**Task details**
Your answer is the line containing "Sneakers van echt" plus every line after it to the end of the data below, transcribed exactly and with nothing else.

[Edit tracking data]

· · ·

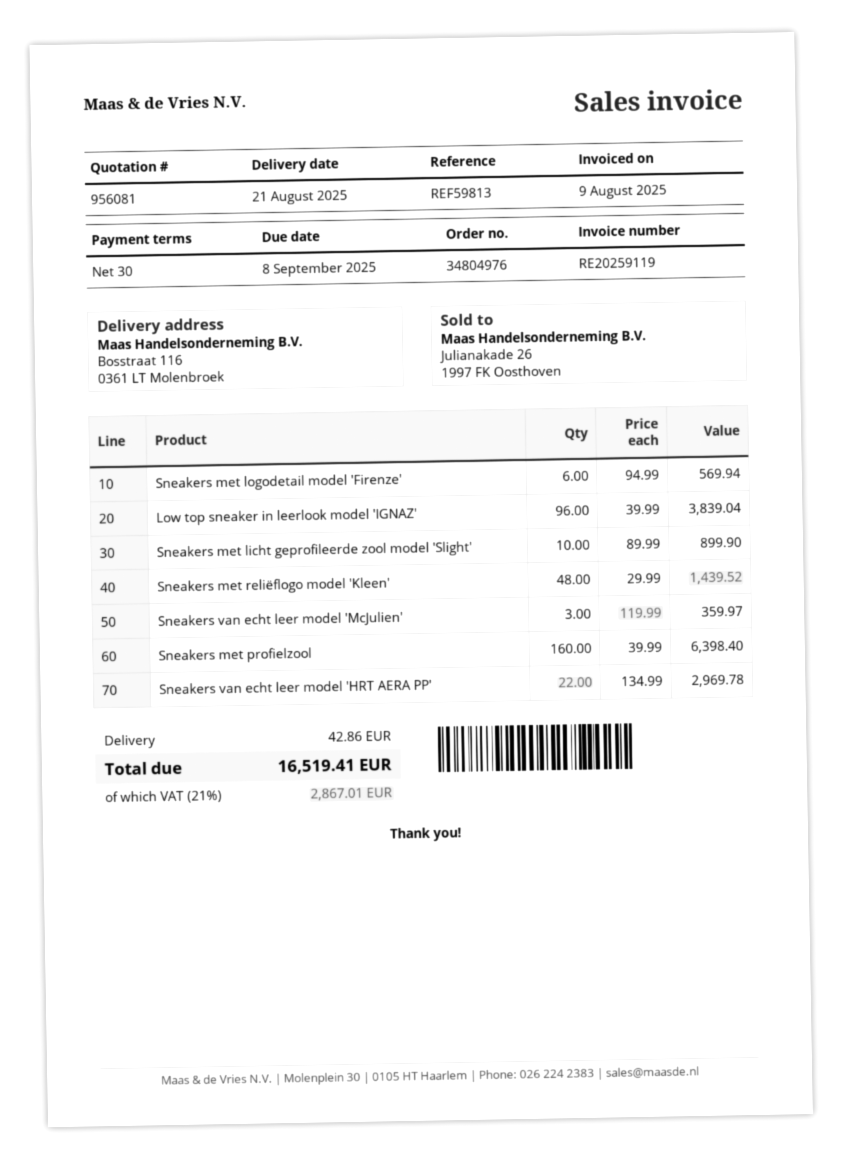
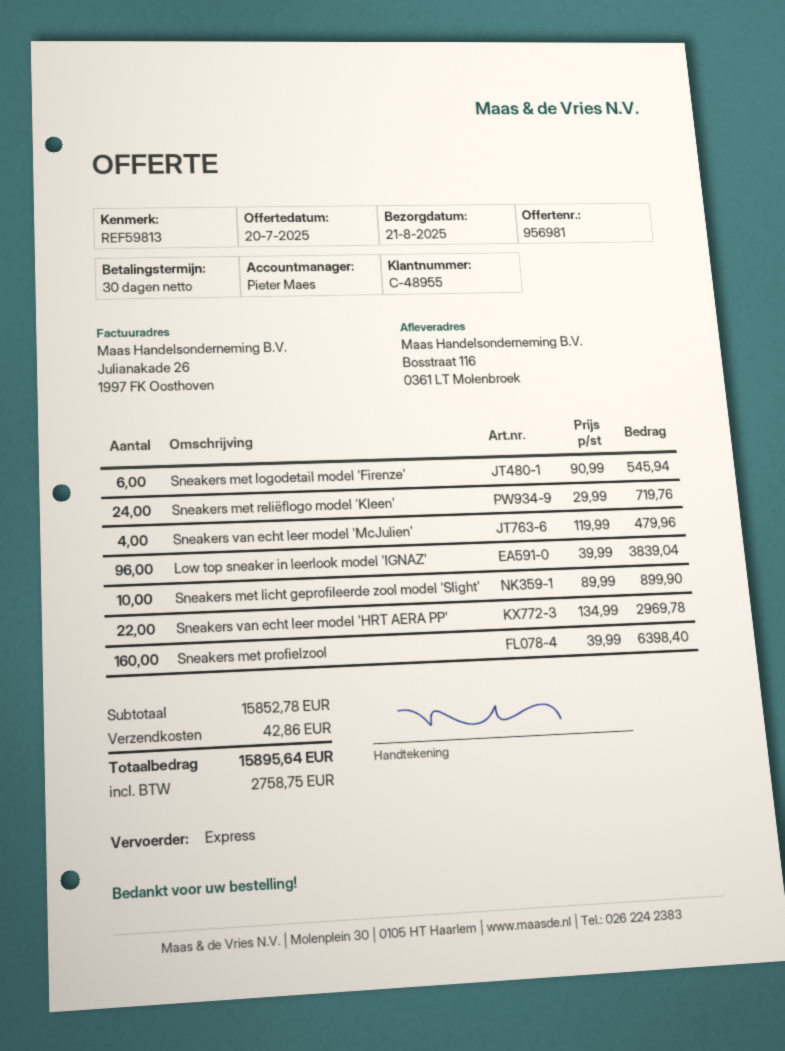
quote number: 956081 -> 956981
Sneakers met logodetail model 'Firenze': 6 x 94.99 = 569.94 -> 6 x 90.99 = 545.94
Sneakers met reliëflogo model 'Kleen': 48 x 29.99 = 1439.52 -> 24 x 29.99 = 719.76
Sneakers van echt leer model 'McJulien': 3 x 119.99 = 359.97 -> 4 x 119.99 = 479.96
tax: 2867.01 -> 2758.75
total: 16519.41 -> 15895.64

· · ·

**Response for this exercise**
Sneakers van echt leer model 'McJulien': 3 x 119.99 = 359.97 -> 4 x 119.99 = 479.96
tax: 2867.01 -> 2758.75
total: 16519.41 -> 15895.64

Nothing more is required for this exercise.